Independent or private schools do not provide the same constitutional function as public schools, and instead have contractual relationships with the parents of learners. As such, independent schools have more extensive remedies at their disposal to enforce the payment of school fees. In St Charles College v Du Hecquet De Rauville, the KwaZulu-Natal Division of the High Court confirmed the principle of informed choice, which dictates that parents exercise a discretion to send their children to independent schools because they enjoy a higher economic status than the majority of parents who choose to send their children to public schools.[1] The case confirmed that the immovable property of parents is executable for payment of arrear school fees. Further, in AB and Another v Pridwin[2] the Supreme Court of Appeal that private schools have the right to terminate their contractual relationships in the event of a material breach. Depending on the terms of each contract, failure to pay school fees may constitute such a breach. Schools would then be entitled to prevent students from returning to school.

In the case of NM v John Wesley School[3] the KwaZulu-Natal Division of the High Court emphasised that when independent schools enforce their contractual rights in recovering arrear payments or want to exclude learners, they must always be cognisant of the best interests of the child standard. Schools must enquire into the reason for the default on fees and make a reasonable decision which will minimise any adverse effect on a learner’s education. Considering the ongoing situation regarding COVID-19 and its effect on the economy and the livelihoods of many South Africans, schools should be careful not to appear draconian in the enforcement of their contractual rights in the face of the possible economic hardship of parents. Schools should consult with parents and attempt to settle the outstanding fees or make provision for alternative repayment terms before considering the exclusion of a learner.
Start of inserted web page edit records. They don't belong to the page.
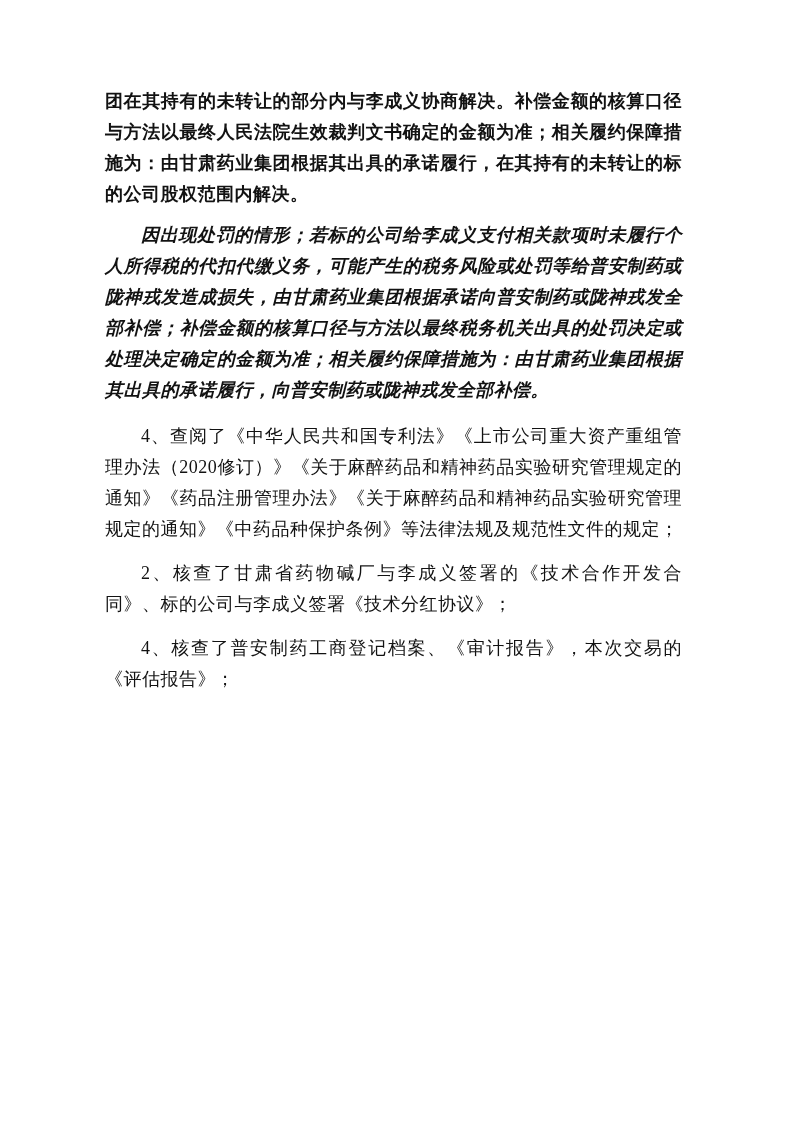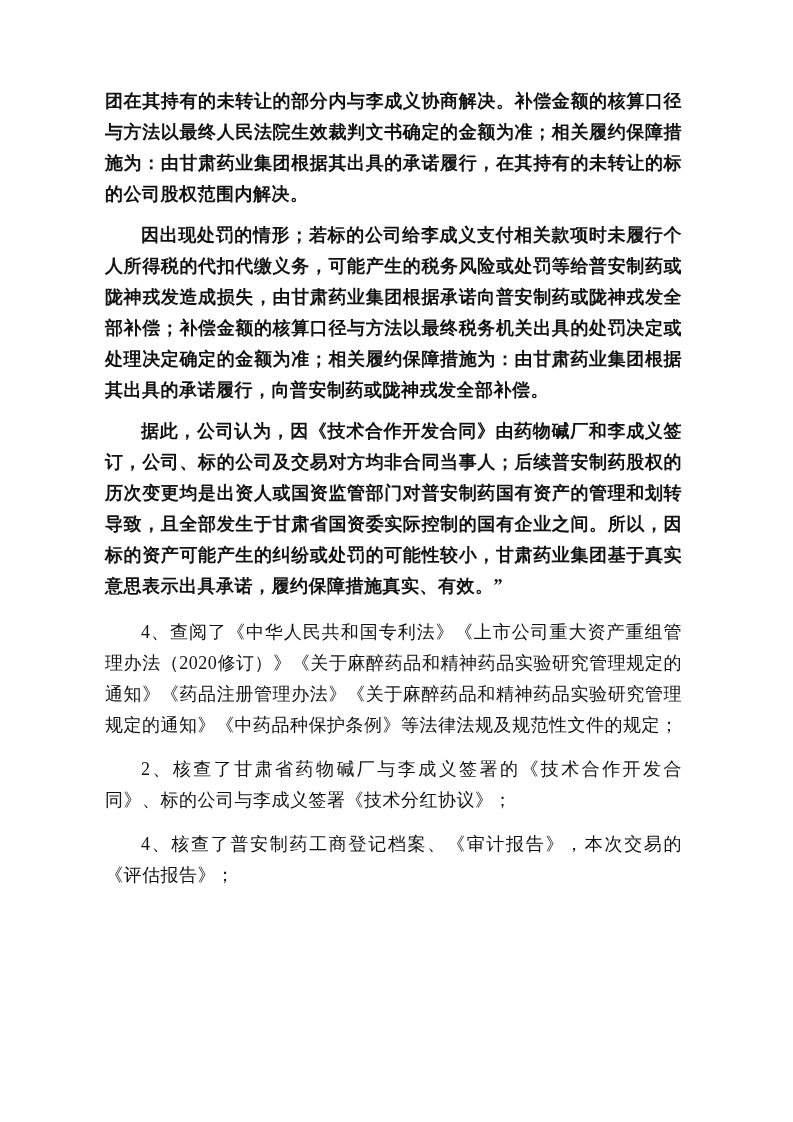--- a/index.html
+++ b/index.html
@@ -35,7 +35,7 @@
     letter-spacing: 1px;
   }
   .indent { text-indent: 2em; }
-  .para-gap { margin-top: 10px !important; }
+  .para-gap { margin-top: 10px !important; font-style: italic; }
   .heading {
     font-weight: 700;
     text-indent: 2em;

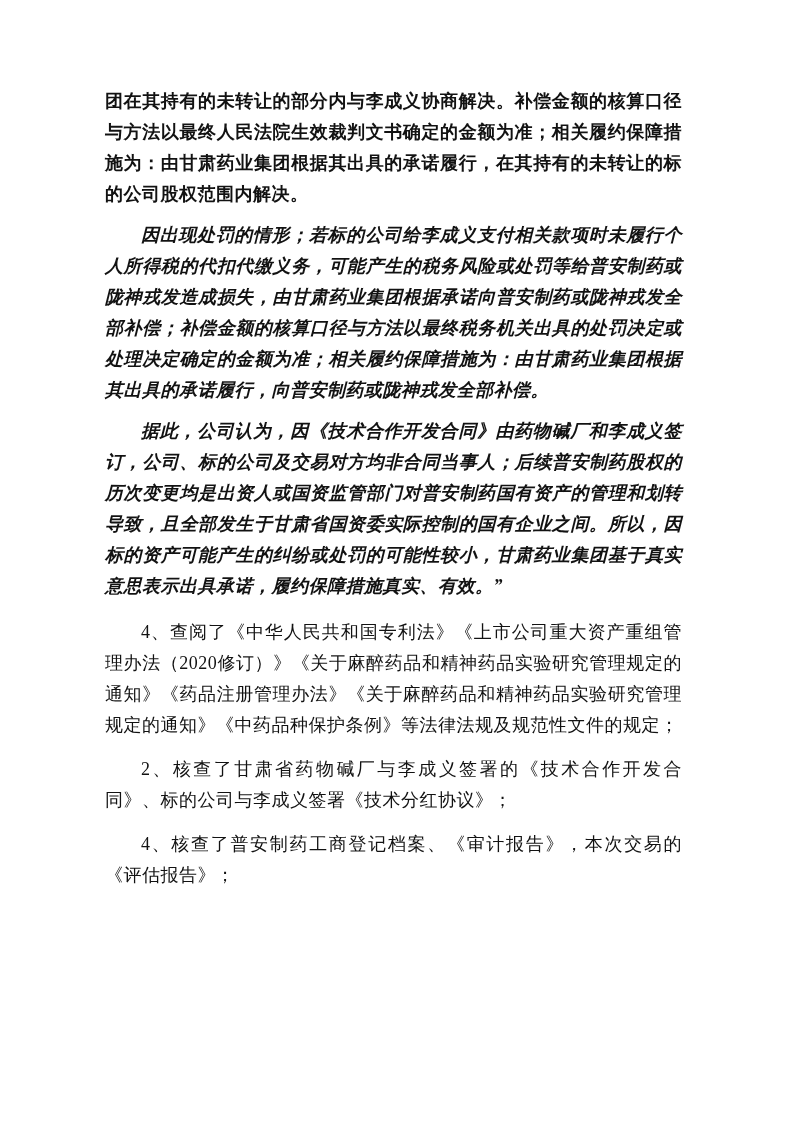--- a/index.html
+++ b/index.html
@@ -67,7 +67,6 @@
 
     <p class="kai indent para-gap">因出现处罚的情形；若标的公司给李成义支付相关款项时未履行个人所得税的代扣代缴义务，可能产生的税务风险或处罚等给普安制药或陇神戎发造成损失，由甘肃药业集团根据承诺向普安制药或陇神戎发全部补偿；补偿金额的核算口径与方法以最终税务机关出具的处罚决定或处理决定确定的金额为准；相关履约保障措施为：由甘肃药业集团根据其出具的承诺履行，向普安制药或陇神戎发全部补偿。</p>
 
-    <p class="kai indent para-gap">据此，公司认为，因《技术合作开发合同》由药物碱厂和李成义签订，公司、标的公司及交易对方均非合同当事人；后续普安制药股权的历次变更均是出资人或国资监管部门对普安制药国有资产的管理和划转导致，且全部发生于甘肃省国资委实际控制的国有企业之间。所以，因标的资产可能产生的纠纷或处罚的可能性较小，甘肃药业集团基于真实意思表示出具承诺，履约保障措施真实、有效。”</p>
Where parents become unemployed or it becomes unreasonably difficult for them to pay their school fees, they may rely on the contractual principle of supervening impossibility of performance. If a school contract contains a material adverse change (“MAC”) clause, parents may rely on that clause to justify non-performance of their contractual obligations to pay school fees. However, such a clause may only be invoked in specific circumstances. Even if there is no MAC clause, the common-law principle of vis maior may apply where performance has become objectively impossible or so onerous that it would be unreasonable to expect a party to perform. However, such disputes will always need to be decided by a court, taking into account all the relevant and surrounding circumstances. 

In conclusion – parents have been encouraged to continue paying their school fees wherever possible. In a situation where it becomes impossible for parents to pay, the first step should always be mutual engagement between parents and schools. Parents in public schools may be granted exemptions in terms of the Schools Act. It is advisable that parents obtain legal advice before attempting to rely on vis maior or MAC clauses. In enforcing their contractual rights, independent schools must be careful to minimise any adverse impact on learner’s rights and seek settlement routes before considering more litigious options. COVID-19 has not only brought to the fore various “new normals” in virtually all areas of life, but it has also accentuated the glaring stubborn inequality in South African society and in particular the interconnectedness between the right to education and access to data.


[1] St Charles College v Du Hecquet De Rauville [2017] 3 All SA 358 (KZP) par

[2] AB and Another v Pridwin Preparatory School and Others (Equal Education as amicus curiae) [2019] 1 All SA 1 (SCA)

[3] NM v John Wesley School and Another 2019 (2) SA 557 (KZD).